Table Of Contents

Previous topic

19. Landscape Modelling with LSDTopoTools: LSDCatchmentModel

This Page

20. The LSDCosmoBasin toolkit

The LSDCosmoBasin toolkit is designed to automate calculation of basinwide erosion rates determined estimated from the concentration of in situ cosmogenic nuclides. Currently 10Be and 26Al are supported.

The toolkit requires:

  • Data on cosmogenic samples.
  • A file containing filenames of the topographic data, and optional filenames for shielding rasters.
  • A parameter file.
The toolkit then produces
  • A csv file that contains results of the analysis.
  • A text file that can be copied into the CRONUS online calculator for data comparison.

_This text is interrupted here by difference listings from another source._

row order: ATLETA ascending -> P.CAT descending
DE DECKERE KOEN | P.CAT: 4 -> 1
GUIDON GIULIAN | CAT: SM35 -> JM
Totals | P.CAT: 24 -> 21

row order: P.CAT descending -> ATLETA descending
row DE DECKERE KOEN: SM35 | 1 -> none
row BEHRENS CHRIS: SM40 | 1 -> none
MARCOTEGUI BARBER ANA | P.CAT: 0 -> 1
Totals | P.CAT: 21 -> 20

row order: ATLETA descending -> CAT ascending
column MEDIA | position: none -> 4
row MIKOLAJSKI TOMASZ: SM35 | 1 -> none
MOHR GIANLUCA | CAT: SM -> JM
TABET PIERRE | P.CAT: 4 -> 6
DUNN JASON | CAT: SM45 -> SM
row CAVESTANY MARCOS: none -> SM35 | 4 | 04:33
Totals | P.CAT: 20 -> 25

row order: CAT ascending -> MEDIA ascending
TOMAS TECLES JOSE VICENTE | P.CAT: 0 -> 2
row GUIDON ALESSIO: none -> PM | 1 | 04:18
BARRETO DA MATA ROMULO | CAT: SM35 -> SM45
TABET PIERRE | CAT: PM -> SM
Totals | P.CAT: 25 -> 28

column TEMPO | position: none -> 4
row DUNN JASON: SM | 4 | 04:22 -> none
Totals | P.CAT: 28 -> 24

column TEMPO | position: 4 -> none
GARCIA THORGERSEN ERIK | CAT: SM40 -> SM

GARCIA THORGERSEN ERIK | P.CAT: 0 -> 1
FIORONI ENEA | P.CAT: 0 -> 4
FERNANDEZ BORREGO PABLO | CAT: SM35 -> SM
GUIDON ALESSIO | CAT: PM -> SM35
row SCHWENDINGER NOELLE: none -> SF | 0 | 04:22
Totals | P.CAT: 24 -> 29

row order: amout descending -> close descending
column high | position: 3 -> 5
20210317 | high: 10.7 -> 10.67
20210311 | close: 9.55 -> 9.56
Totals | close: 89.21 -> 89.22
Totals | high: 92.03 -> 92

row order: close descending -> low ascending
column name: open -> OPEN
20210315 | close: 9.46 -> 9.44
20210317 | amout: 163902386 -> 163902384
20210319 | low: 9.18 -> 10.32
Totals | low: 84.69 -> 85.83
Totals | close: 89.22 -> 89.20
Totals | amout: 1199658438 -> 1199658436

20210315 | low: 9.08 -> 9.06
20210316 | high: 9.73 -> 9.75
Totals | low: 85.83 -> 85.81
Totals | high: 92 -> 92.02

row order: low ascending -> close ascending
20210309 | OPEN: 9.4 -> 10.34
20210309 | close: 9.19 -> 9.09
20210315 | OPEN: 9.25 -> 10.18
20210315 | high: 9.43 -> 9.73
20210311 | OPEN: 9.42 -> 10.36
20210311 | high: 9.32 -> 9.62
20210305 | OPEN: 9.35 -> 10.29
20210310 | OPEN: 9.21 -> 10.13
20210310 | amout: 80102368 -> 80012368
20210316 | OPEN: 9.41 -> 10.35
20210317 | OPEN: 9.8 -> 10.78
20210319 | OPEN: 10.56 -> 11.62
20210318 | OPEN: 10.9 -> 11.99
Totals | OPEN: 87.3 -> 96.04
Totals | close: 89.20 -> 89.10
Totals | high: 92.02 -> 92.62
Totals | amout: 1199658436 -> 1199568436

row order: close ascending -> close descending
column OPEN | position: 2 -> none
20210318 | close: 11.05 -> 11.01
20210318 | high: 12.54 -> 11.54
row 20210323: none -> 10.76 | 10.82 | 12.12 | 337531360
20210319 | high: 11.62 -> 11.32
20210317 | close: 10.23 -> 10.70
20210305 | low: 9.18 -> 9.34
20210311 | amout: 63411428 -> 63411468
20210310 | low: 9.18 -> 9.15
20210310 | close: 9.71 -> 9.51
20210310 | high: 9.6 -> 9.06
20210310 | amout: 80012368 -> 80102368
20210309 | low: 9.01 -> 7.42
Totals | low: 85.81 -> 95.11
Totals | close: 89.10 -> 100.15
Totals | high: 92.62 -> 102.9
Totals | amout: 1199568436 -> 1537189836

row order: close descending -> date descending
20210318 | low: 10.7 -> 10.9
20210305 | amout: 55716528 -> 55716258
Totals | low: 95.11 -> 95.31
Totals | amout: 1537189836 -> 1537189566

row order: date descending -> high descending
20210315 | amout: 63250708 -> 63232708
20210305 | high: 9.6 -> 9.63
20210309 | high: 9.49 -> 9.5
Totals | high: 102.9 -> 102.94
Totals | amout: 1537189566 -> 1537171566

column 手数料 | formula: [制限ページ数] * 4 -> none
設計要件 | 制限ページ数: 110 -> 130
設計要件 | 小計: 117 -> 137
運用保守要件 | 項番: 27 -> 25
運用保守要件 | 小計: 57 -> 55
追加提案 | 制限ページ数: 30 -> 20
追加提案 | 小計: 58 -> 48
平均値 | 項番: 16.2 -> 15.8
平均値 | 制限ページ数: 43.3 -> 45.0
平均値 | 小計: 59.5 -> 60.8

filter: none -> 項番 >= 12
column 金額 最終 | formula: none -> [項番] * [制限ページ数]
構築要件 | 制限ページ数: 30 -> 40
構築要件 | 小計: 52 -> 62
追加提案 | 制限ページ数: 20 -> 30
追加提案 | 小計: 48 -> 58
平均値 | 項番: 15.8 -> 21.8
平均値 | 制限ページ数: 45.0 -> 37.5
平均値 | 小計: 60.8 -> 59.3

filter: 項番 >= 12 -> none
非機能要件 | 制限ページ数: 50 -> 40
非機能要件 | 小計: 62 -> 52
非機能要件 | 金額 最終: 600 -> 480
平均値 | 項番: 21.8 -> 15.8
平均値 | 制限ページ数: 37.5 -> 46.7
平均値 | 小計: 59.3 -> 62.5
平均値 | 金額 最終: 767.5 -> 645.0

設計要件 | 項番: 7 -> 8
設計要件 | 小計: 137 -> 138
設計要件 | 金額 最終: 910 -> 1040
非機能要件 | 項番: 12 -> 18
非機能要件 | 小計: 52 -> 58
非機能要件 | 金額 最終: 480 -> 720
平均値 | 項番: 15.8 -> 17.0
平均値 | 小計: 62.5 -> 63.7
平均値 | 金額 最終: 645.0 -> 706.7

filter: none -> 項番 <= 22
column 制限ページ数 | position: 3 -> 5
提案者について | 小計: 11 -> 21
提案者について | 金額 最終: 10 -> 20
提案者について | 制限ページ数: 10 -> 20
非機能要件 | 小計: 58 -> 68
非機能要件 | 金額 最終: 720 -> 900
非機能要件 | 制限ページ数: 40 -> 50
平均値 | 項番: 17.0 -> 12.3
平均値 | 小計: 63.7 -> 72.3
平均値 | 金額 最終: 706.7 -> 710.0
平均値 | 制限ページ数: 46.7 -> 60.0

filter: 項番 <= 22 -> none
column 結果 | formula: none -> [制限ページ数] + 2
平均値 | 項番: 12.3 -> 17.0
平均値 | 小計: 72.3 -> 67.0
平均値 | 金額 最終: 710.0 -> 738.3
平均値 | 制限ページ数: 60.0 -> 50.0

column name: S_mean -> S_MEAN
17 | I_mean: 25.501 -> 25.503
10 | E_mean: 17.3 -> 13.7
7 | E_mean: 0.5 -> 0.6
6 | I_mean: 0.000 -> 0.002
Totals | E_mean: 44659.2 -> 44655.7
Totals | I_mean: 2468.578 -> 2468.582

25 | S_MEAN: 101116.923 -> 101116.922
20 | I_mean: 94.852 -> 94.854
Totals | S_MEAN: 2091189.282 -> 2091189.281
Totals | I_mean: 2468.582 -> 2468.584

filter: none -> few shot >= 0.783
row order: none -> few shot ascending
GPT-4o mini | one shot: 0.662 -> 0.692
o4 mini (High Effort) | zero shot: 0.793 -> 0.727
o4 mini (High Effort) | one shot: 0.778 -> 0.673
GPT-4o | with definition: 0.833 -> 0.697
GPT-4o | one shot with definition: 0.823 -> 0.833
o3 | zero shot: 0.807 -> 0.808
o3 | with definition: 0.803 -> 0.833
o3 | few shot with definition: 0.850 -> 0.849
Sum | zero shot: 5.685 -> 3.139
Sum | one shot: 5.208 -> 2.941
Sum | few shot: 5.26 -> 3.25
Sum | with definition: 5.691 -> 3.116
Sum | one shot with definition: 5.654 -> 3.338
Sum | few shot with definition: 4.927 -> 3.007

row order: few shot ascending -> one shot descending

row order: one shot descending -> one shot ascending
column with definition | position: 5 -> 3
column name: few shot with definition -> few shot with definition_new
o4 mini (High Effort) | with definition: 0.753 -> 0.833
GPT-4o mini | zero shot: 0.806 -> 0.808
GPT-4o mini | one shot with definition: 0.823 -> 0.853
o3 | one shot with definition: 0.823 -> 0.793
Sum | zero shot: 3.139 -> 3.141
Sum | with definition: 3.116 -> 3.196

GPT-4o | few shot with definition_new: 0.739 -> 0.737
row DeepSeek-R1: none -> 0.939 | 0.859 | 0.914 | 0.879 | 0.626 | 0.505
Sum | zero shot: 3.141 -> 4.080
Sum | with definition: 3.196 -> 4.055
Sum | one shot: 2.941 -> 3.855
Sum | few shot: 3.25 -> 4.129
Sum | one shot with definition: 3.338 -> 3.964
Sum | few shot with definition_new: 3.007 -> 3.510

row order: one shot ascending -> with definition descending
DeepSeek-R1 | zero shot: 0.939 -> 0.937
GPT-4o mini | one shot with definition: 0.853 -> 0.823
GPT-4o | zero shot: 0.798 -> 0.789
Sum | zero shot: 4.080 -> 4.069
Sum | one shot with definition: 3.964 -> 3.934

20.1. Getting your raster into the correct format

You will need to get data that you have downloaded into a format LSDTopoToolbox can understand,

One of the things you will need is a raster or rasters containing topographic data for the basins from which sediment was sampled for cosmogenic analyis. You can download topographic data from a variety of sources (see Data Sources), and this data will come in a variety of formats and with a variety of projections.

For our purposes, you will need a georeferenced raster that is in a projected coordinate system. We recommend using a UTM coordinate system with the WGS 1984 coordinate system. You can read more about projections and coordinate systems here: Converting data from ArcMap and here: Data preparation 2: Notes for using GDAL to manipulate files for LSDTopoToolbox.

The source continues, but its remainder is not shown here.